Address correspondence to:
Prof. Avidan U. Neumann
The Mina and Everard Goodman Faculty of Life Sciences
Bldg 212, Rm 210
Bar-Ilan University
Ramat Gan 52900, Israel
Telephone: +972-3-531-7970
Fax: +972-3-635-6353
Email: neumann@mail.biu.ac.il

Abstract: Background: Using mathematical models, the pharmacodynamic properties of albinterferon alfa-2b (alb-IFN), a long-acting, recombinant protein comprising interferon alfa-2b genetically fused to human albumin, were analyzed. Methods/principal findings: Serum hepatitis C virus-RNA and alb-IFN levels were measured over 42 days in IFN-naïve patients with genotype 1 chronic hepatitis C who received 2 subcutaneous alb-IFN 900 µg (n = 12) or 1200 µg (n = 14) injections 14 days apart. An advanced viral dynamics model with antiviral effectiveness as a Hill response function of alb-IFN levels was fitted to the data to estimate pharmacokinetic, viral kinetic, and pharmacodynamic parameters. Antiviral response as a function of alb-IFN serum levels was determined by 90% effective concentration (EC90) and second-order sensitivity to changes in alb-IFN levels (Nhill coefficient). No significant differences between the 900 µg and 1200 µg groups were observed in viral kinetics or pharmacodynamics. In the combined groups (median values), a robust first-phase hepatitis C virus–RNA reduction (1.68 log10 IU/mL) preceded a rapid second-phase decline slope (0.48 log10IU/mL/wk). The alb-IFN EC90 was 4.31 log10 pg/mL, maximal antiviral quotient (maximal concentration/EC90) was 2.62, and inhibitory quotient (Day 14 concentration/EC90) was 1.14. Drug levels were > EC90 for a median 14 days, preventing rebound in most patients. Second-order sensitivity to changes in alb-IFN levels was low (Nhill = 1.0), leading to slower viral rebounds in the few patients with rebound. Conclusions/significance: Alb-IFN exhibited robust pharmacodynamic properties and maintained high antiviral effectiveness for a prolonged duration, supporting dosing at 2-week or 4-week intervals. These results suggest the potential of alb-IFN as a favorable choice of interferon alfa for combination therapy with the newly developed direct anti-hepatitis C virus agents.

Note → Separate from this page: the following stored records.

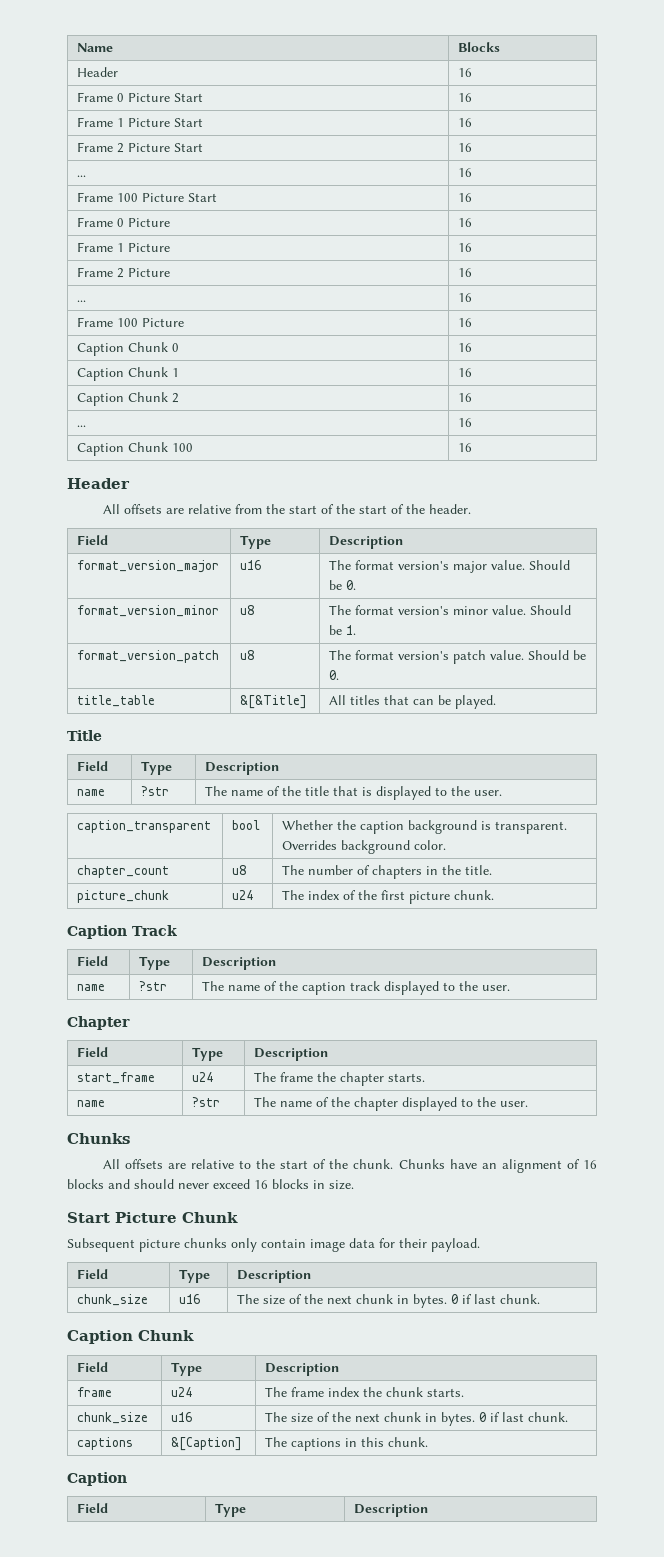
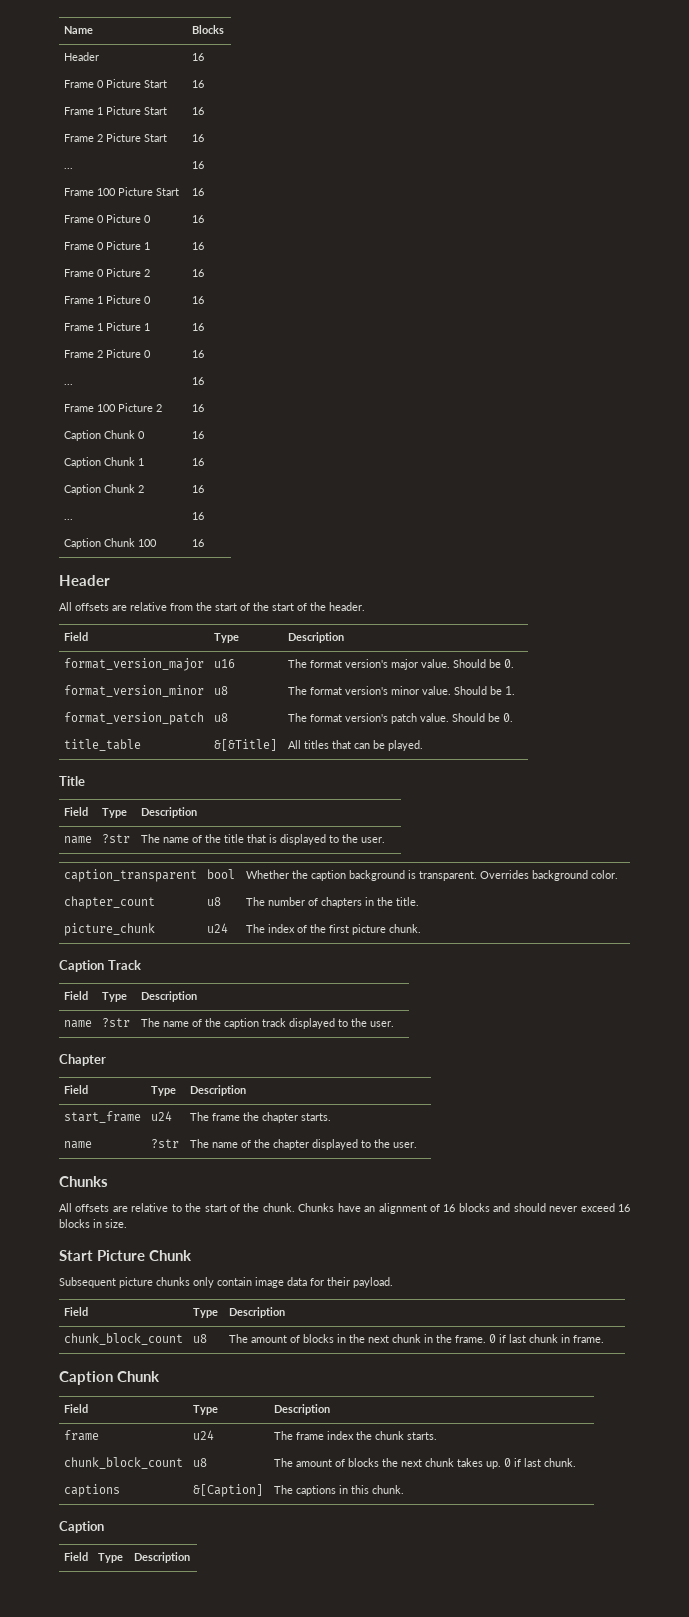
- Frame 0 Picture | 16
- Frame 1 Picture | 16
- Frame 2 Picture | 16
+ Frame 0 Picture 0 | 16
+ Frame 0 Picture 1 | 16
+ Frame 0 Picture 2 | 16
+ Frame 1 Picture 0 | 16
+ Frame 1 Picture 1 | 16
+ Frame 2 Picture 0 | 16
  ... | 16
- Frame 100 Picture | 16
+ Frame 100 Picture 2 | 16
  Subsequent picture chunks only contain image data for their payload.
  Field | Type | Description
- chunk_size | u16 | The size of the next chunk in bytes. 0 if last chunk.
+ chunk_block_count | u8 | The amount of blocks in the next chunk in the frame. 0 if last chunk in frame.
  frame | u24 | The frame index the chunk starts.
- chunk_size | u16 | The size of the next chunk in bytes. 0 if last chunk.
+ chunk_block_count | u8 | The amount of blocks the next chunk takes up. 0 if last chunk.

Disclosure: Prof Rozenberg has received research grants from Human Genome Sciences. Prof Bain is a clinical investigator and consultant for Human Genome Sciences. Prof McHutchison has received research grants in an advisory capacity from Human Genome Sciences, Schering Plough, and Roche. Prof Pulkstenis and Prof Subramanian are employed by Human Genome Sciences. Prof Neumann is a consultant for and has received research grants from Human Genome Sciences and Roche. He is a member of the speakers’ bureaus for Human Genome Sciences, Roche, and Schering Plough.